** Opening Material for the task block **
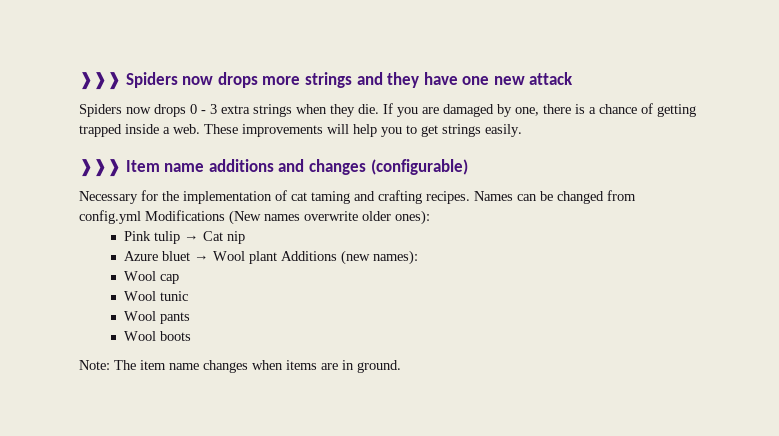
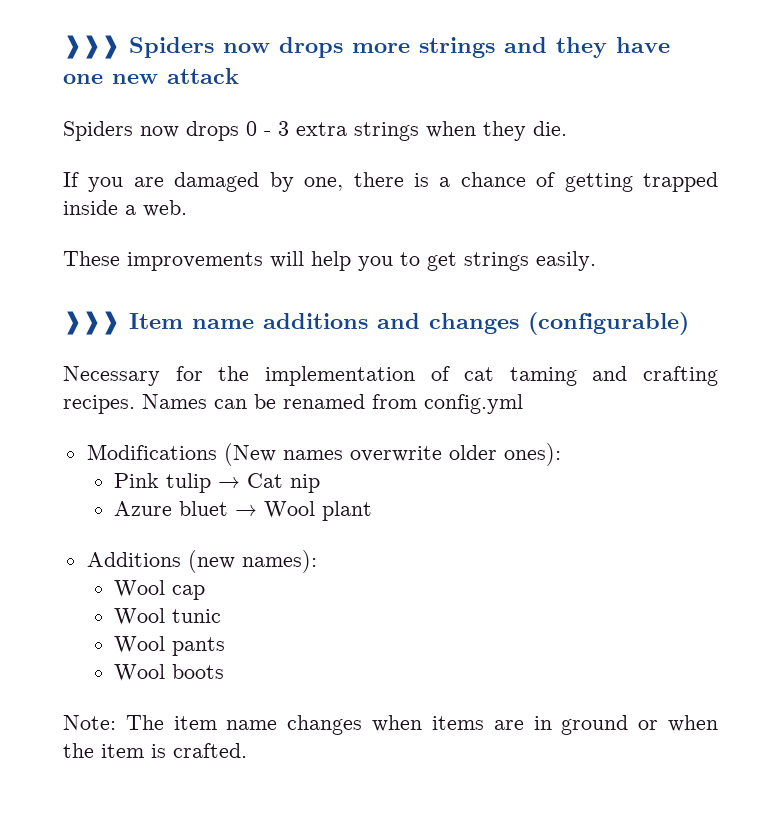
(379, 109) none -> (567, 128) //
(200, 129) none -> (187, 208) //
[557,191,604,204] changed -> [283,394,365,409] renamed
(141, 217) none -> (523, 404) //
(277, 257) none -> (373, 511) //
[357,360,401,373] ground. -> [561,715,718,735] [63,743,247,758] ground or when the item is crafted.

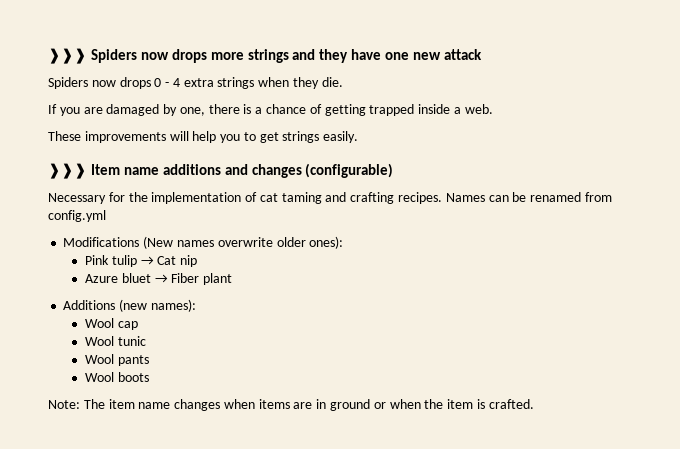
[278,121,289,136] 3 -> [172,78,180,87] 4
[264,501,316,518] Wool -> [171,273,200,283] Fiber

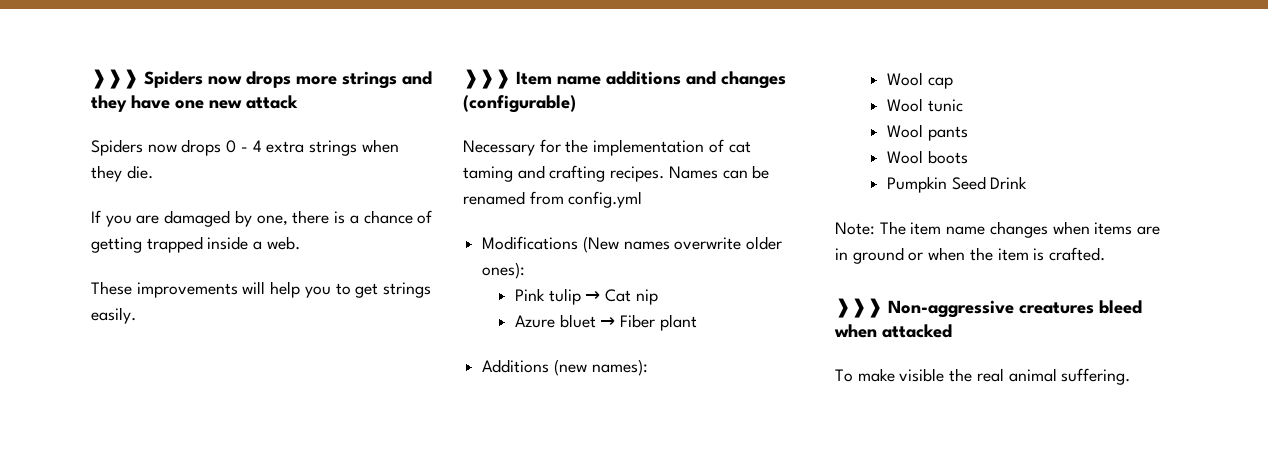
(149, 377) none -> [886,176,1028,193] // Pumpkin Seed Drink
(534, 404) none -> [835,298,1142,318] [834,324,952,338] [835,368,1131,385] // ❱❱❱ Non-aggressive creatures bleed when attacked // To make visible the real animal suffering.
** Closing Material for the task block **
■ **The task**: From the first line to the last, restate the entries exactly, without pictures.

■ **Solution for this task**:
(379, 109) none -> (567, 128) //
(200, 129) none -> (187, 208) //
[557,191,604,204] changed -> [283,394,365,409] renamed
(141, 217) none -> (523, 404) //
(277, 257) none -> (373, 511) //
[357,360,401,373] ground. -> [561,715,718,735] [63,743,247,758] ground or when the item is crafted.

[278,121,289,136] 3 -> [172,78,180,87] 4
[264,501,316,518] Wool -> [171,273,200,283] Fiber

(149, 377) none -> [886,176,1028,193] // Pumpkin Seed Drink
(534, 404) none -> [835,298,1142,318] [834,324,952,338] [835,368,1131,385] // ❱❱❱ Non-aggressive creatures bleed when attacked // To make visible the real animal suffering.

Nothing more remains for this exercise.